Want more? Read the whole storyBefore You Begin
Use a Dutch oven that holds 6 quarts or more. We like large yellow onions here, about 1 pound each, but sweet onions such as Vidalia or Walla Walla can be used. If using sweet onions, which are smaller and flatter, do not trim the ends (trimming will reduce the yield too much), and increase the salt to 2 teaspoons. We like an inexpensive lager for this recipe, but nonalcoholic beer works well too.
Instructions
- Whisk all ingredients in bowl until combined. Refrigerate until needed.
- Heat oil in large Dutch oven over medium-high heat to 380 degrees. While oil heats, combine sugar, 2 teaspoons cornstarch, salt, and onion powder in small bowl.
- Adjust oven rack to middle position and heat oven to 200 degrees. Set wire rack in rimmed baking sheet and line with triple layer of paper towels. With sharp knife, remove ½-inch slice from each end of 1 onion and save for other use. Cut onion crosswise into ½-inch-thick rounds. Repeat with remaining onion. Separate onion rounds into rings, saving 3 innermost layers of each round for other use. Transfer rings to bowl.

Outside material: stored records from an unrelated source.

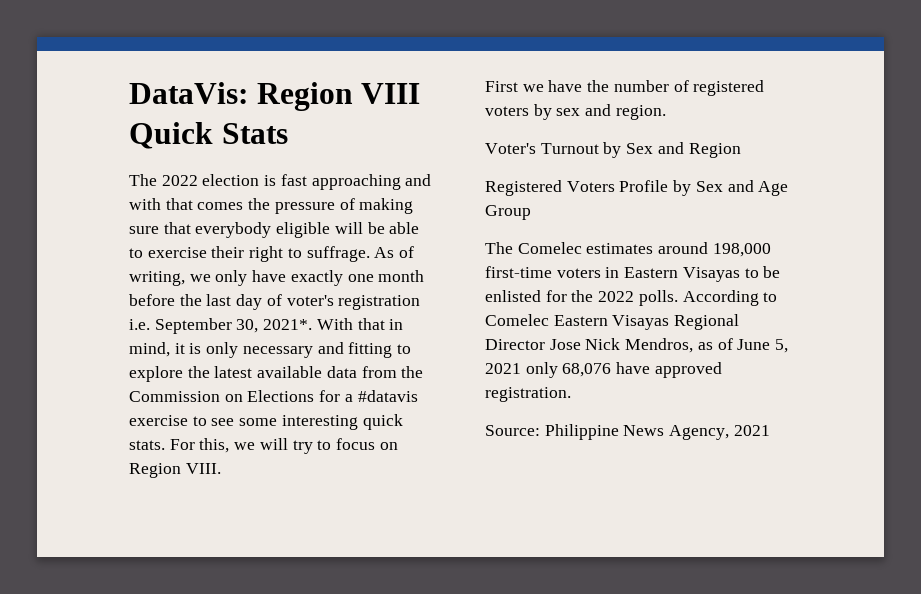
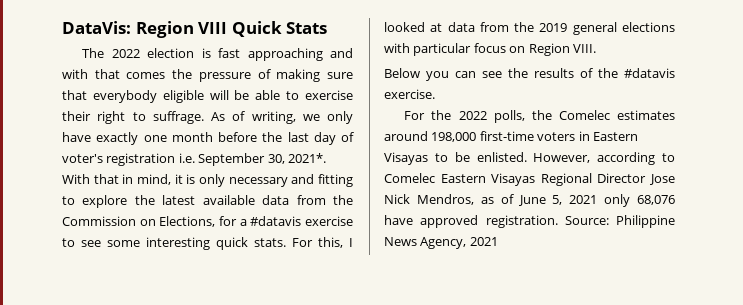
[247,390,315,402] Elections -> [159,216,216,227] Elections,
[234,438,398,454] [129,463,221,478] [485,80,765,96] [485,104,666,120] [485,142,741,158] [485,180,789,196] [485,205,531,220] [485,242,513,254] we will try to focus on Region VIII. // First we have the number of registered voters by sex and region. // Voter's Turnout by Sex and Region // Registered Voters Profile by Sex and Age Group // The -> [349,238,353,247] [384,22,675,35] [384,43,596,56] [384,68,675,81] [384,89,435,99] [404,110,552,123] I looked at data from the 2019 general elections with particular focus on Region VIII. // Below you can see the results of the #datavis exercise. // For the 2022 polls, the
[485,290,759,306] enlisted for the 2022 polls. According -> [476,152,656,165] enlisted. However, according
(571, 394) // -> (558, 221) none

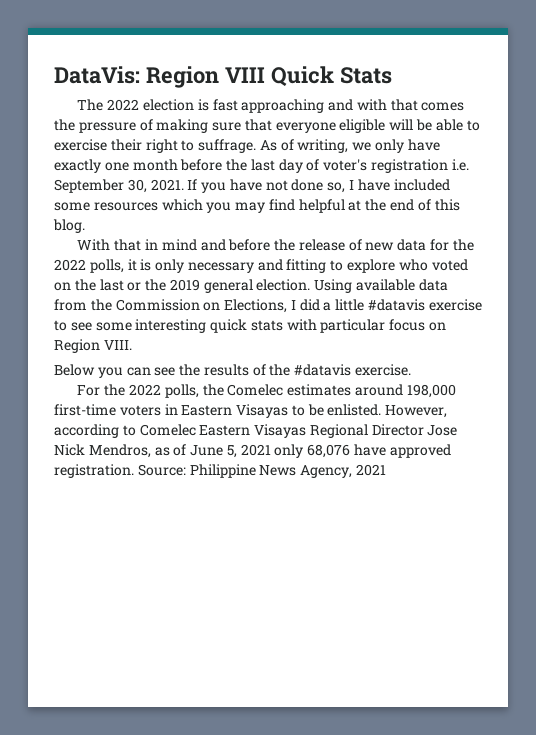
[92,90,157,103] everybody -> [275,122,336,133] everyone
[287,153,326,163] [62,174,171,185] 2021*. With that in mind, -> [150,179,450,193] [54,199,460,213] [53,219,85,233] [77,239,474,251] [54,259,124,273] 2021. If you have not done so, I have included some resources which you may find helpful at the end of this blog. // With that in mind and before the release of new data for the 2022 polls,
[134,195,196,205] the latest -> [398,259,468,271] [54,279,353,293] who voted on the last or the 2019 general election. Using
[219,216,247,226] for a -> [290,299,365,311] I did a little
[254,237,353,248] [384,22,675,35] stats. For this, I looked at data from the 2019 general elections -> [250,320,283,331] stats

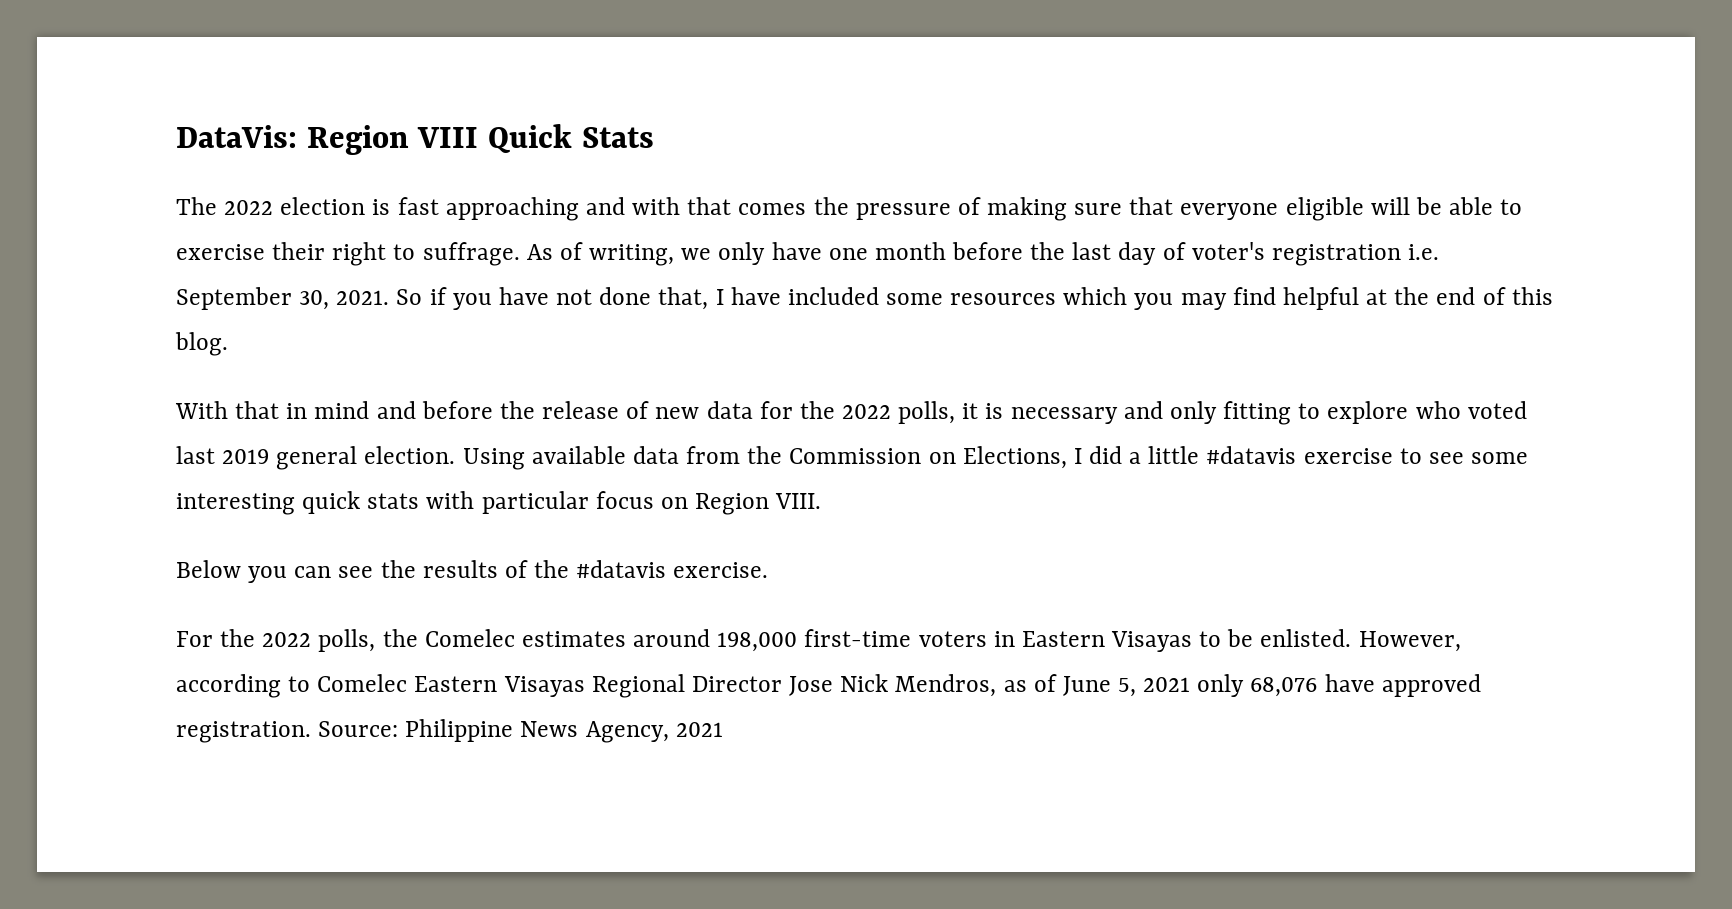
[54,159,101,173] exactly -> (822, 251) none
[187,179,198,190] If -> [396,287,447,305] So if
[327,182,346,193] so, -> [658,287,709,310] that,
[155,259,185,273] only -> (1004, 411) none
(283, 265) none -> [1169,401,1217,424] only
[54,279,167,291] on the last or the -> [176,446,215,464] last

Sprinkle with 1 tablespoon confectioners' sugar mixture and toss to coat.
- Whisk flour, baking powder, remaining 3 tablespoons cornstarch, and remaining 1½ tablespoons confectioners' sugar mixture in medium bowl to combine. Whisk in beer until almost smooth (small lumps are OK). Add one-quarter of rings to batter and stir to coat. Using your fingers or tongs, transfer rings to oil one at a time until surface of oil is covered. Fry rings, turning occasionally and adjusting heat to keep oil temperature between 360 and 375, until deep golden brown and crisp, about 4 minutes. Transfer rings to prepared rack and place in oven. Return oil to 380 degrees and repeat with remaining onion rings and batter. Serve with sauce.